Of course, I’m referring to a full-sized ripe pineapple and not the small one in the photo above. But I couldn’t resist using that one because it’s one of my favorite photos from a vacation in Central Philippines in 2008. So, anyway…
Filipinos have a technique for skinning and cutting pineapple that is both frugal and creative. It’s not rocket science and does not even require any special tools nor fancy knife skills. Maybe it’s time for celebrity chefs to learn something that culinary schools don’t teach. The following photos are from 2012 when a family friend, Laura, regaled us with her pineapply skinning and cutting skills.
First of all, Laura says don’t cut off the leaves. That’s where you’ll hold the fruit to avoid touching the flesh with your bare hands. Very sanitary.

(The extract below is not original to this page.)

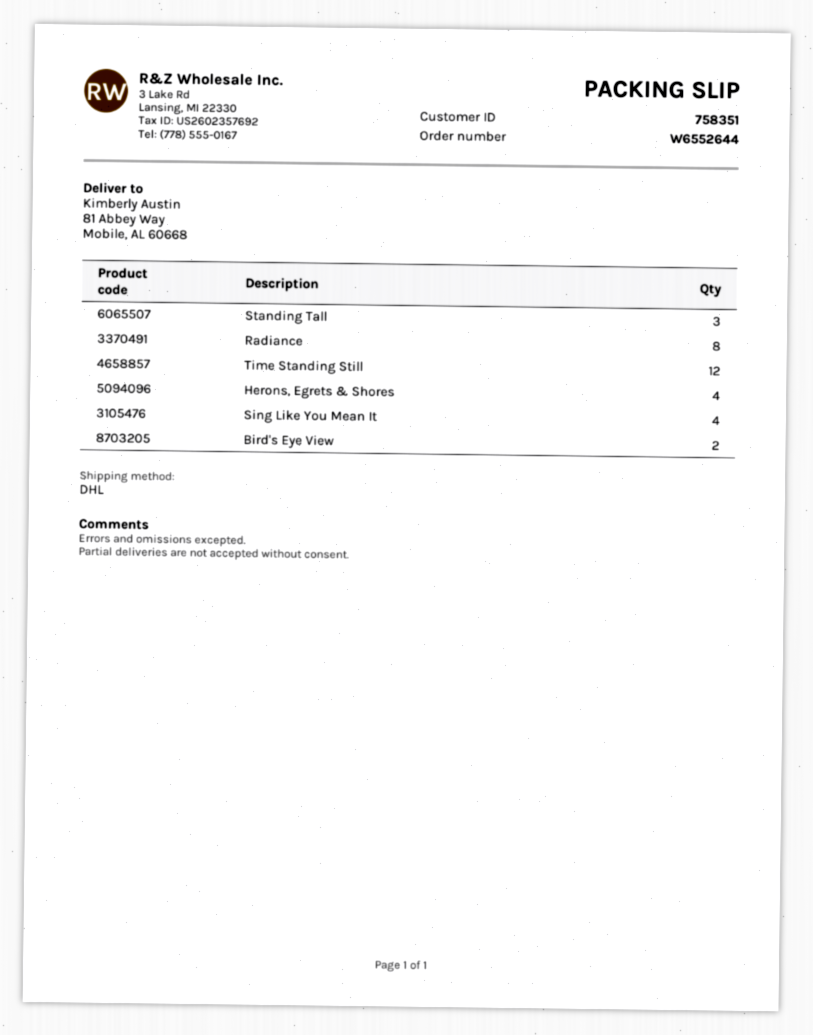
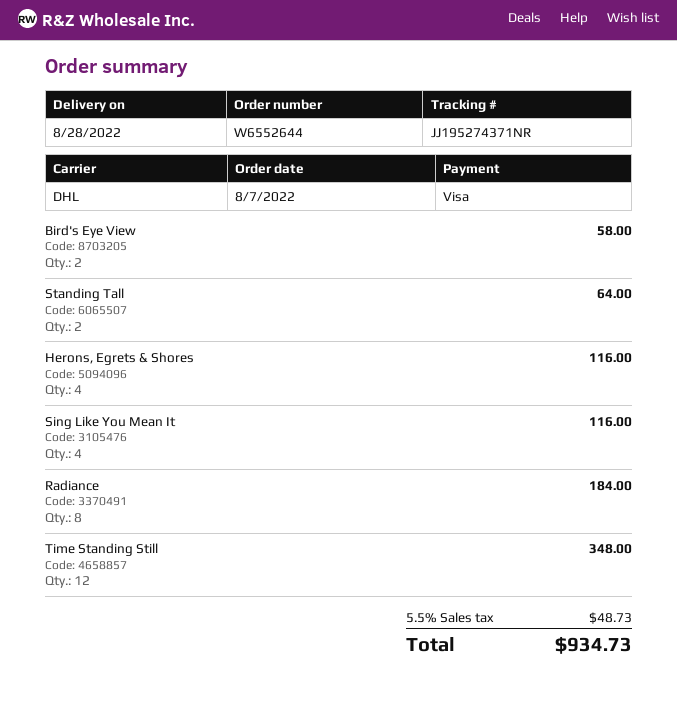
Standing Tall: 3 -> 2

Start cutting off the skin from the top of the fruit to the bottom. Follow the natural curve of the fruit and cut as close to the skin as you can manage. Turn the fruit around little by little as you cut the skin. When all the skin has been cut off, it’s time to remove the eyes.
Hold the fruit at a 45-degree angle and make a diagonal slash about three quarters of an inch deep between the eyes. The slash should also be at an angle — like the left or right arm of a letter “V”.
Make another slash on the other side of the eyes, this time cutting toward the opposite direction. In effect, the first and second slashes should meet at the bottom forming a “V”. The cut “V” with the embedded eyes should now come off easily.
Go to the next row of “eyes”, repeat, and keep going until you have all the eyes removed.
Now, you can slice the pineapple into fluted-edged rings or wedges. I like cutting out the core but a lot of this blog’s readers say that the core is totally edible.
Recipes with pineapple
P. S. Interesting fact about pineapples: Did you know that nature has so arranged the “eyes” of the pineapple in accordance with the Fibonacci sequence—eight in one direction and 13 in the opposite direction?